Some ex Parse employees left FB to build a visualization tool based on the same white papers (honeycomb.io). I'm really hoping to add that to my tool belt again.

There's also a blog post about it here https://www.facebook.com/notes/facebook-engineering/under-th...

My YC company https://www.interana.com took a lot of lessons from this and is doing something that I think is even better for cos like Reddit, Sonos, Comcast, Bing. You can sign up if you'd like a demo :)

It would be really nice if I didn't have to fill out a form to see a demo-- having used Scuba I'd love to advocate for Interana at my current company, but it keeps getting pushed down my TODO list because of the extra friction

This is a special-purpose time-series data warehouse and a UI for querying it. If you are not Facebook, it is almost always better to do projects like this by using a standard data warehouse like Redshift or BigQuery, a queue like Kinesis, and a BI tool like Looker or Tableau. Your data won't be quite as real-time and your queries won't be quite as fast, but it will take much less engineering effort and you'll be able to use the same tools for other projects.

Shameless plug: I'm the maintainer of Rakam project. You don't have to deal with all of these complexities. There are open-source projects that can setup that infrastructure for you. For example, we provide Cloudformation scripts that setup data analytics cluster for you, Kinesis, S3, PrestoDB and RESTFul API for collecting and querying data-sets so that you can use it similar to how you use a SaaS product. We also have an integrated visualization project that can connect your Rakam API and allow you to create dynamic reports and custom dashboards. You can run queries via user interface similar to Scube UI and also complex behavioral queries such as funnel and cohort queries as well as SQL. https://github.com/rakam-io/rakam

Here is a good list of redshift 'gotchas' - https://github.com/open-guides/og-aws#redshift-gotchas-and-l...

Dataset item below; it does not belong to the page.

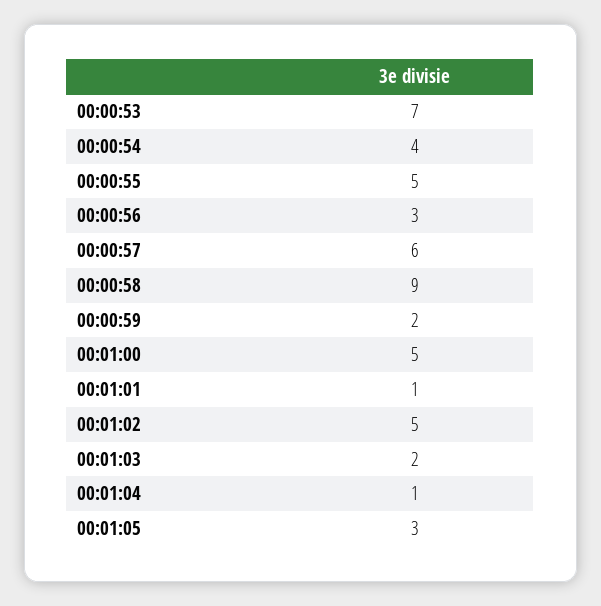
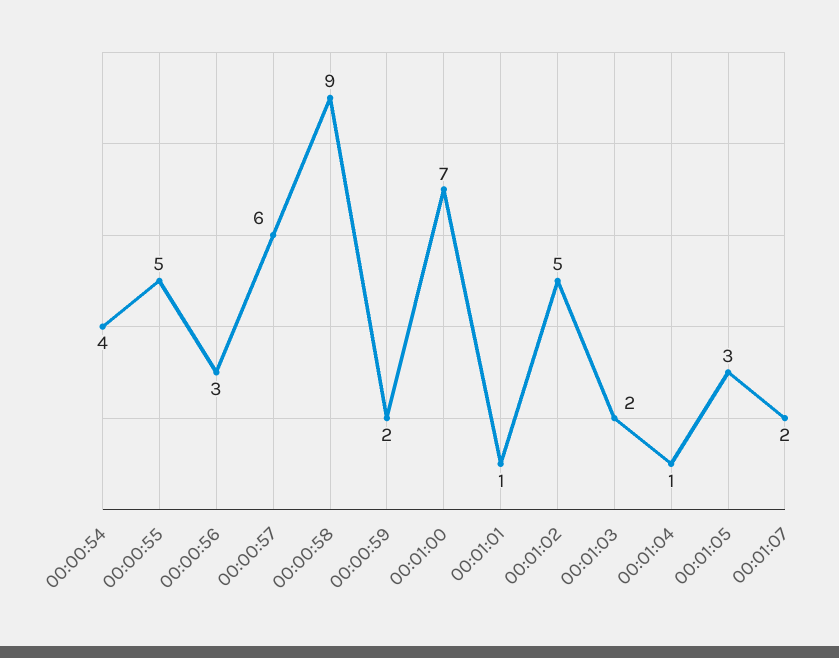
00:00:53: 7 -> none
00:01:00: 5 -> 7
00:01:07: none -> 2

We ran into several of those. Notably, it's difficult to achieve the 'real-time' promise of redshift because of the huge performance hit while loading data into the DB so you have to do it off-hours. You can update a replica and then 'hot-swap' it in but this gets expensive. For operational analytics it's better to go with one of the purpose-built timeseries databases and dual write to that and your data warehouse.

The biggest gotcha listed there is how Redshift gets bogged down if you're loading a lot of tables, frequently. You can't run a production Redshift with lots of tables at <15m latency. But in most cases, Redshift is still an overall better choice than a timeseries database because:

* It has all of SQL, including JOINs

* You can use it for both timeseries data and all your other data.

I think you could build a Scuba-like UI over BigQuery that is simple to use and works great.

Wouldn't InfluxDB be a better comparison?

The advantage of general-purpose data warehouses is they give you all of SQL, and they are compatible with BI tools. Time-series data is just one of the types of data you will want to analyze. It's best to choose tools that will work for all your data sources, even if these tools are suboptimal for time-series in particular.

Yay!! So happy to see Scuba get more visibility. I can't even count the number of times I said, and heard other engineers say, that the thing they would miss most about Facebook was Scuba.

That's the whole reason why we built honeycomb.io. If you're a FB expat, check us out.

Former Scuba dev, Okay Zed, wrote http://snorkel.logv.org/. It's open source.

I gotta say, I don't think a snorkel will help the poor person in your logo.

Is there a comparison to scuba?

The engineer who built this, Lior Abraham, went on to start data analytics startup Interana (YC W13).

Yes, indeed. Cofounded with Ann Johnson and fellow ex-Facebooker, Bobby Johnson, who led the infrastructure team for many years.

Interana draws much of it's inspiration from Scuba combined with learnings of analyzing massive amounts of data at scale.

Many high-growth companies use Interana for behavioral analysis of their event logs (Asana, Reddit, Imgur, Nextdoor, Bing, Azure, Tinder, SurveyMonkey, Sonos...).

How does Scuba differ from Presto which is also developed by Facebook? It seems that it stores data in-memory and have data expiration feature but also has many common features such as SQL and distributed processing.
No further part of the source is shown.